Here's what I'm thinking, and I hope I don't jinx myself: because my little boy has pretty much never been an all-night sleeper, has woken up every 1-3 hours like 99.9% of the time since he was born, we are still nursing and cosleeping, it seems like a sleep regression won't be as dramatic for us as it might be for someone whose child is a "better" sleeper. For them (those lucky devils), they will be used to sleeping all night, no/minimal wakeups, etc. and then BAM sleep regression and it all goes to shit. They will be super tired and cranky and wondering what the hell went wrong. We on the other hand will have business as usual, only a little more difficult than usual. After almost 2 years of broken sleep I'm pretty much used to it.
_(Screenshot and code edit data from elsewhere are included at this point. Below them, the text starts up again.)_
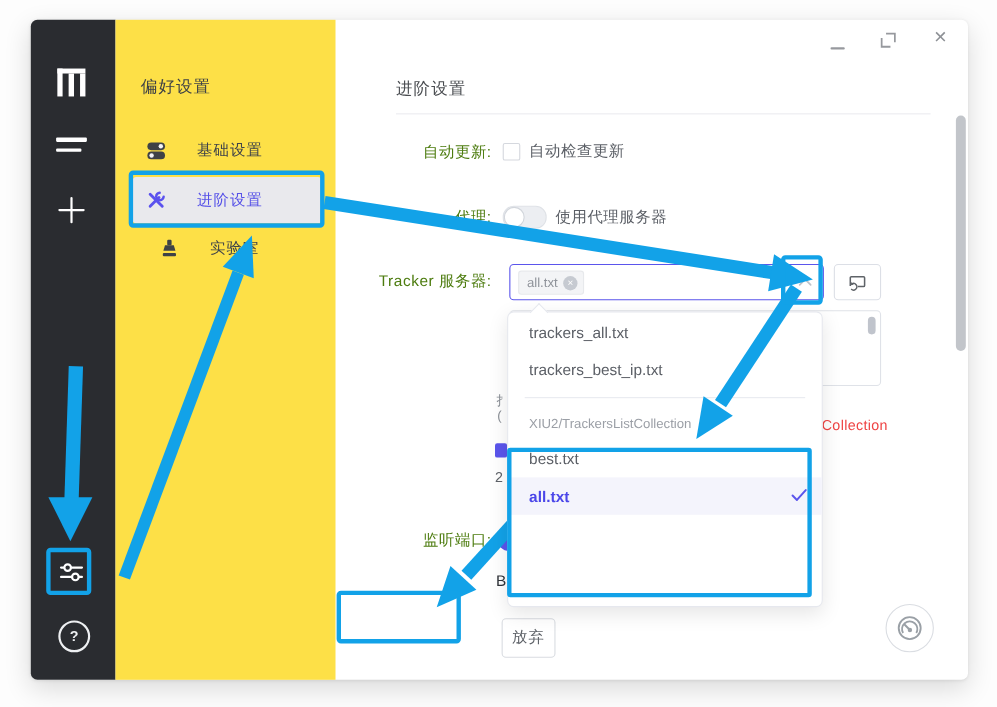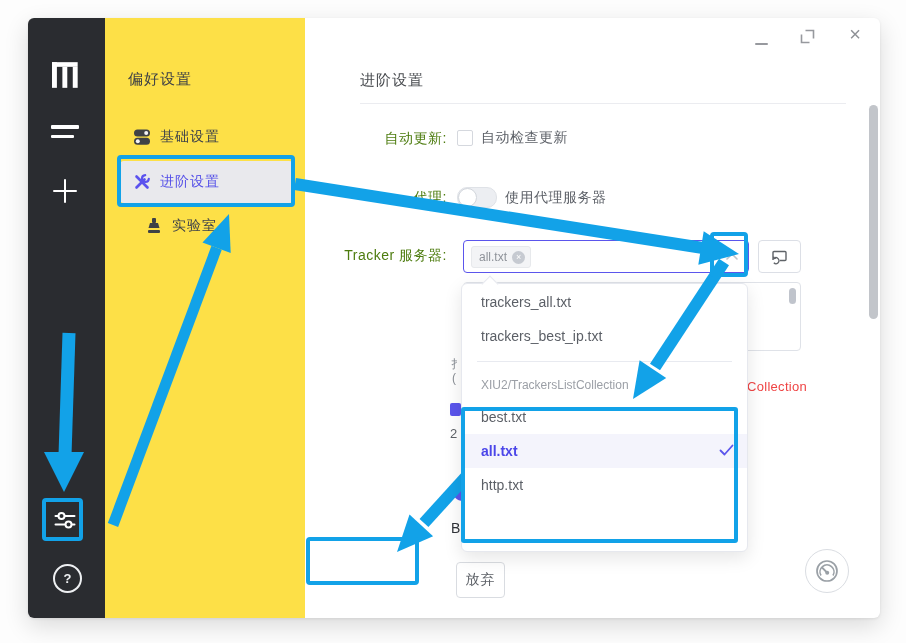--- a/index.html
+++ b/index.html
@@ -24,7 +24,7 @@
   .panel-title{left:100px;top:52px;font-size:15px;color:#3e4146;letter-spacing:1px;}
   .menu-item{height:26px;display:flex;align-items:center;}
   .menu-icon{width:18px;height:18px;}
-  .menu-label{margin-left:9px;font-size:14px;color:#3f434a;letter-spacing:1px;}
+  .menu-label{margin-left:28px;font-size:14px;color:#3f434a;letter-spacing:1px;}
   .sel-bg{left:92px;top:143px;width:173px;height:42px;background:#e9e9ed;border-radius:4px;}
   .menu-label.active{color:#5651e8;}
   

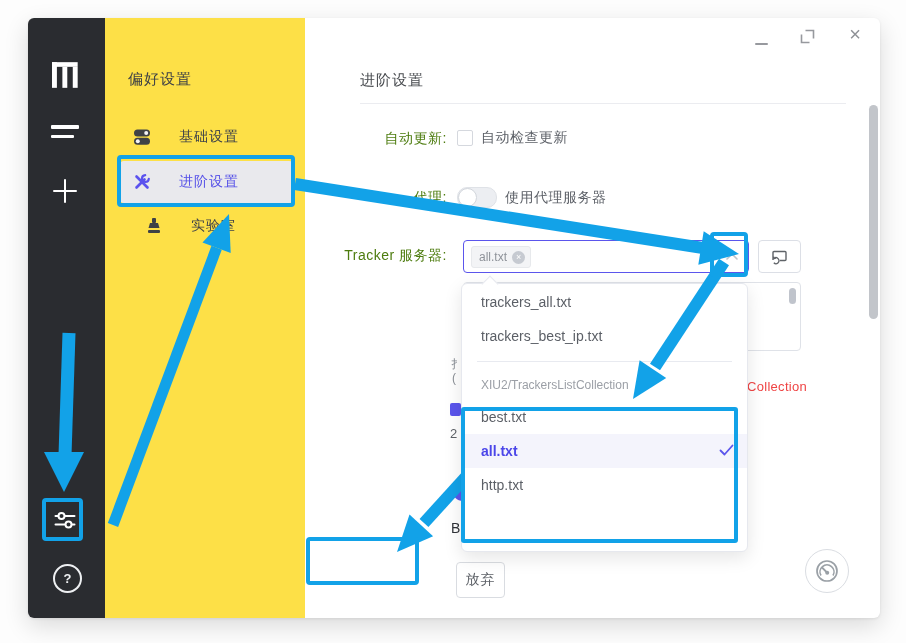--- a/index.html
+++ b/index.html
@@ -209,6 +209,7 @@
     <div class="abs frag-collection">Collection</div>
     <div class="abs frag-sq"></div>
     <div class="abs frag frag-3">2</div>
+    <div class="abs form-label lbl-port">监听端口:</div>
     <div class="abs frag-circle"></div>
     <div class="abs frag-4">B</div>
 

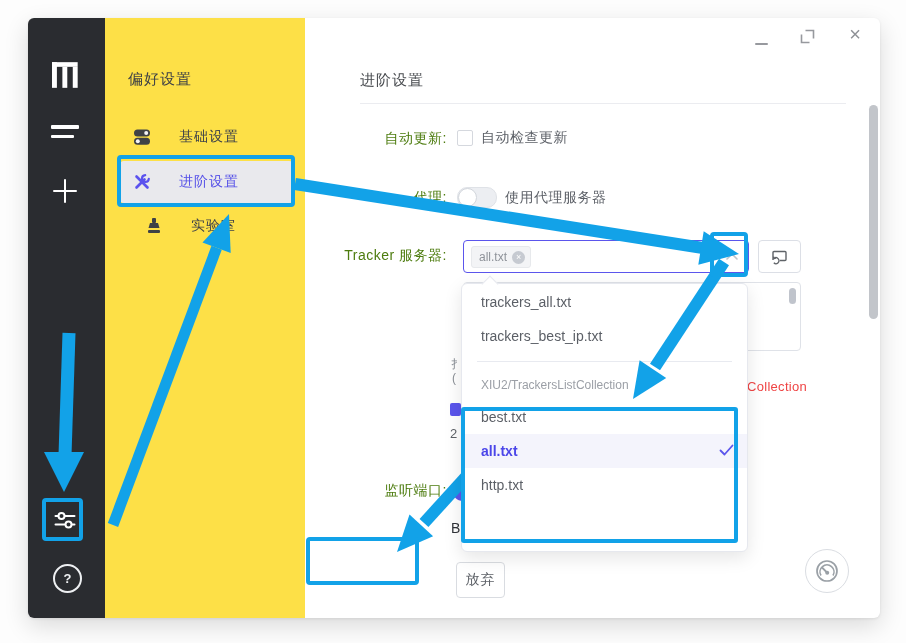--- a/index.html
+++ b/index.html
@@ -227,7 +227,6 @@
             <polyline points="1.5,6.5 5.5,10.5 13.5,1.5" fill="none" stroke="#5b55ec" stroke-width="1.8" stroke-linecap="round" stroke-linejoin="round"></polyline>
           </svg>
         </div>
-        <div class="dd-item">http.txt</div>
       </div>
     </div>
In related news, we have rearranged our apartment so that we now have "the sleeping room" (used to be my son's room but as mentioned before he never sleeps in it) and our former bedroom is now "the playroom" (also contains our clothes/dressers). In the sleeping room, besides our bed which is now on the floor (easier for son to get in and out of) and my son's dresser, there is the infamous crib which is now a toddler bed (what an easy conversion!) He goes over to it and yells "bed!" then gets in it and jumps up and down on the mattress. Then it's off to other things. My theory is that having it there with us each night, it will just sit there all tantalizingly blanketed and soft with warm cuddly stuffed animals... calling to him slowly over time... and someday I'll wake up in the morning after a long full night of sleep and he'll be over there asleep in his own bed. I know, you think I'm a crazy dreamer. Well, dream it you f'in dreamers. It could happen! And it WILL happen when my little boy is ready. And I'm cool wit dat.